RU Nijmegen logo

TM4IP

Text Mining
for
Intellectual Property

PHASAR logo

The TM4IP project is collaboration between the Radboud University Nijmegen (the Netherlands) and Matrixware (Austria). The goals of the TM4IP project are twofold:
  • to develop linguistic resources for the fast and accurate dependency analysis of complicated english-language texts, to be made available in the public domain for large-scale Information Retrieval applications as part of the AGFL project
  • to develop new professional tools for Text Mining in the Intellectual Property (patent search) area:
    • the PHASAR professional search engine
    • the Linguistic Classification System LCS.

About Text Mining

According to Marti Hearst, Text Mining is "the discovery by computer of new, previously unknown information, by automatically extracting information from different written resources. A key element is the linking together of the extracted information together to form new facts or new hypotheses to be explored further by more conventional means of experimentation."

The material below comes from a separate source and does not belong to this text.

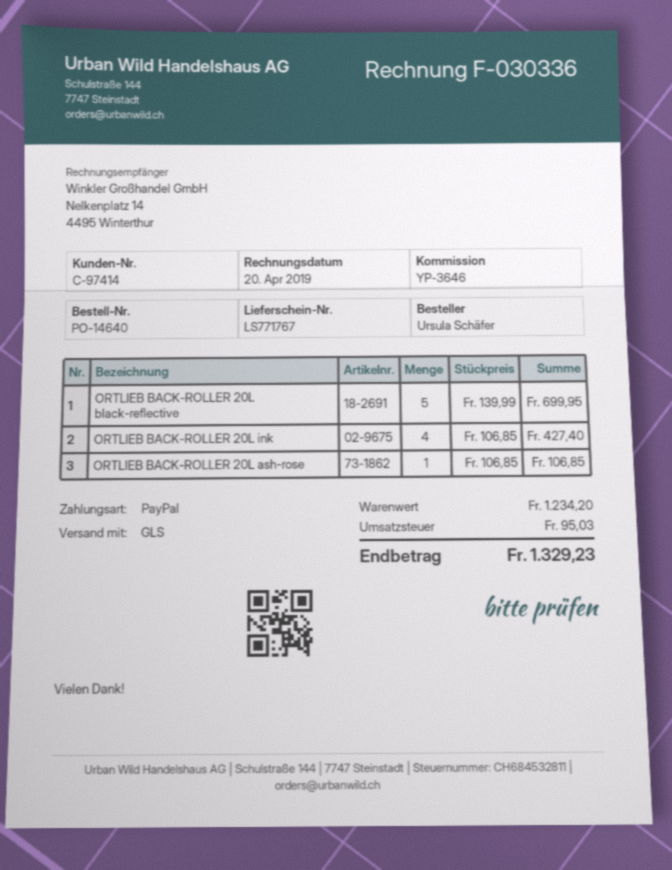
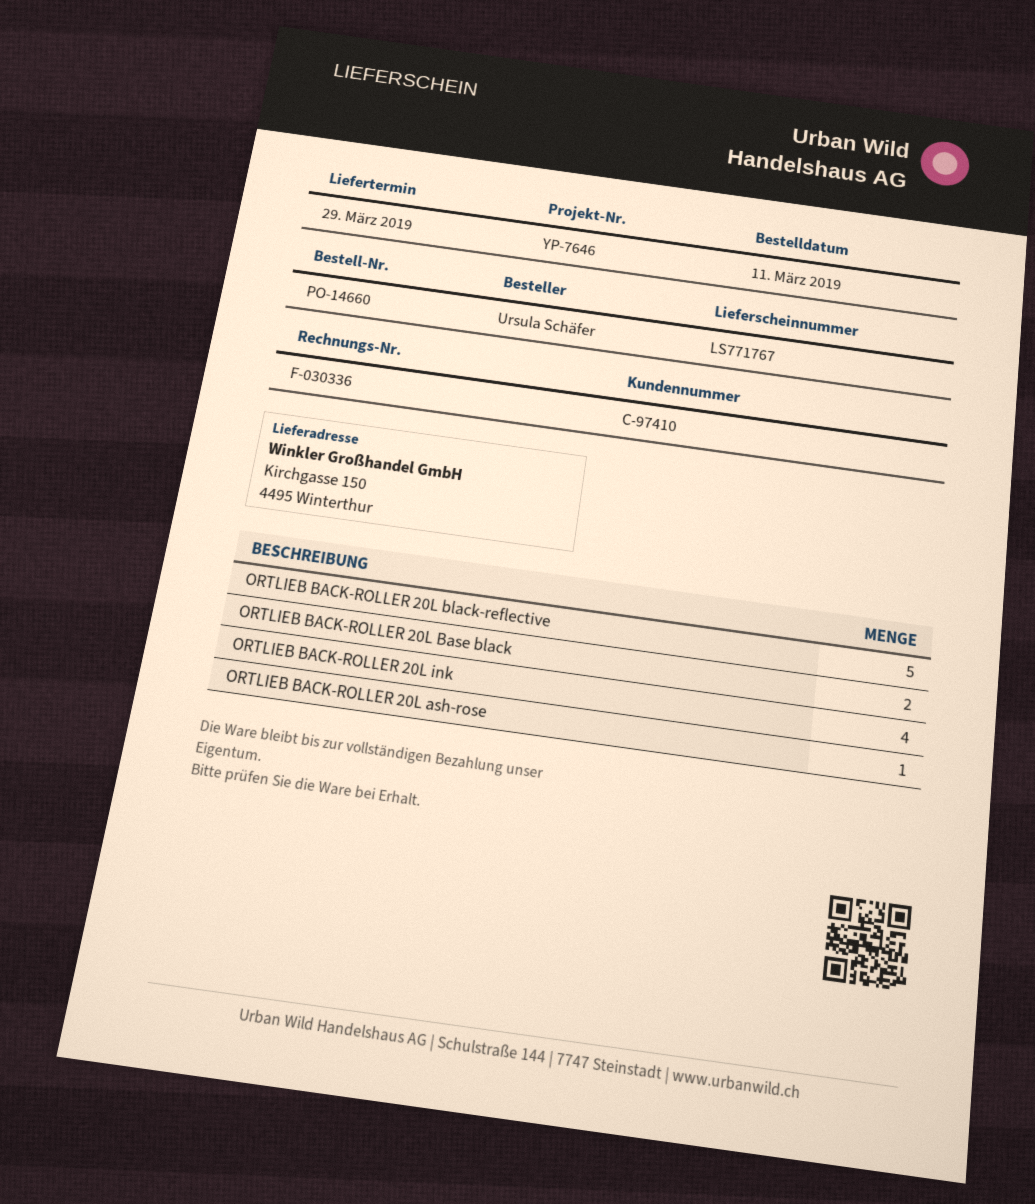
order number: PO-14640 -> PO-14660
customer number: C-97414 -> C-97410
reference: YP-3646 -> YP-7646
ORTLIEB BACK-ROLLER 20L Base black: none -> 2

Typically, Text Mining consists of a search phase, in which from a very large collection documents pertaining to a certain topic are sought, and an analysis phase, in which (parts of) those documents are presentened in such a way as to make it easy for the human user to interpret them and obtain knowledge.

PHASAR and IP

The PHASAR system provides its users with a wholly new way of searching, using linguistically motivated search terms, giving the user tight control over precision and recall (avoiding long lists of spurious hits) and providing unprecedented support of the search process by information from the index and the thesauri. These properties make it wellsuited for both exploratory and exhaustive search in large collections of patent documents.

For the analysis phase PHASAR provides passage retrieval (focussing on relevant sentences) and re-usable search profiles.